Comment la Chambre des députés doit-elle procéder si un membre du gouvernement ou un ex-membre du gouvernement est accusé d'avoir enfreint la loi?
Il s'agit de savoir, en vertu de la Constitution actuelle, comment une enquête préliminaire ou une instruction peut être organisée. Les modalités d'une éventuelle mise en accusation sont également exposées dans le texte.
L’affaire dite de „l’abri de jardin“, dans laquelle l’ex-ministre de l’Environnement, Carole Dieschbourg, est accusée de népotisme, a fait apparaître qu’un tel texte juridique faisait défaut.
La loi en vigueur prévoit qu’actuellement, les autorités judiciaires peuvent seulement mener une enquête contre un ministre ou un ex-ministre, avec l’autorisation de la Chambre des députés. Les députés doivent donc avant tout procéder à un vote sur ce point. Si une enquête doit être ouverte, il faut donc des règles claires, qui font encore défaut, dit le vice-président CSV de la Commission de la Justice, Gilles Roth:
"Cette proposition de loi prévoit des règles, comme c’est le cas pour tous ceux qui comparaissent. Cela signifie que les enquêtes sont menées selon une procédure normale. Ensuite le dossier revient à la Chambre et il appartient alors à celle-ci de décider d’engager ou non des poursuites. "

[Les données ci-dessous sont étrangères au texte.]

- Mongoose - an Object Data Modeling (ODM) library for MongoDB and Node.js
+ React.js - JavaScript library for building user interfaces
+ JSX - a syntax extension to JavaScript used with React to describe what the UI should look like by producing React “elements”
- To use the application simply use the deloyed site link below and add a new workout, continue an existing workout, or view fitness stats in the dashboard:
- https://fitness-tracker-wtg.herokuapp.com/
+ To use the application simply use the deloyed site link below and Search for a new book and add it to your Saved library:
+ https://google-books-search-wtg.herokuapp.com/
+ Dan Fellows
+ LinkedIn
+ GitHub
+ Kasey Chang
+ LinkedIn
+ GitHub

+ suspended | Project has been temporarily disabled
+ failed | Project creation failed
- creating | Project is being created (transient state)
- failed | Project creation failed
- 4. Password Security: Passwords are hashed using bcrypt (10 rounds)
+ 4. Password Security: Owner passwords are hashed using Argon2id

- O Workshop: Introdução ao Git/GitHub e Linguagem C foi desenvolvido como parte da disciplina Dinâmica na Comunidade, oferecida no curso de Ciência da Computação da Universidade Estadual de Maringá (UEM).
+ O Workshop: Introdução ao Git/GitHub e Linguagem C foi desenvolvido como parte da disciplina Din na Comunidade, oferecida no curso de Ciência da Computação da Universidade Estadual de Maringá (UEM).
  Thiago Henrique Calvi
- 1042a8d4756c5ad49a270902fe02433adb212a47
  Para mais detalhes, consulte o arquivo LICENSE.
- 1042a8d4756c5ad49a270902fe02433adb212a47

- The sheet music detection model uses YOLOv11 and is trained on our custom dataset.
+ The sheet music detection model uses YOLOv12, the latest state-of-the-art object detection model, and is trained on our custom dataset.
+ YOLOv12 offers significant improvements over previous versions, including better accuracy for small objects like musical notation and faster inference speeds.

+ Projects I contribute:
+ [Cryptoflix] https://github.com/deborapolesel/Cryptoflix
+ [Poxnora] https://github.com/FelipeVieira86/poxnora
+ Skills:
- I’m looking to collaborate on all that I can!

Le député CSV considère que la décision de la Chambre s’alignera sur la conclusion du parquet et des autorités judiciaires. La proposition de loi telle qu’elle se présente donnerait de la prévisibilité à la personne concernée. Ce que cela signifie précisément pour le dossier Dieschbourg, qui est à l’origine de la proposition de loi, Gilles Roth l’explique :
"Quand cette procédure sera en vigueur, cela reviendra au parquet. Le parquet fera alors les enquêtes à charge et à décharge de la personne concernée, le cas échéant d’autres personnes. Ensuite le dossier, avec le résultat de ces investigations et l’avis des autorités judiciaires, arrivera à la Chambre, et ce sera alors à la Chambre de décider si elle retient ou pas la culpabilité de la personne concernée."
Le député CSV espère que la proposition de loi sera avisée rapidement par le Conseil d’Etat, afin qu’elle puisse être adoptée par la Chambre cet automne, dans un délai raisonnable.
Le problème des procédures qui font défaut, ne se posera plus avec la nouvelle Constitution. Quand elle sera en vigueur, ce seront les autorités judiciaires qui décideront s’il y a mise en accusation ou pas, comme c’est le cas pour tout citoyen. A la seule exception qu’un particulier ne pourra pas entamer une action en justice contre un ministre ou un ex-ministre sur base de faits qui se rapportent à l’exercice de ses fonctions, cela, seul le parquet le pourra.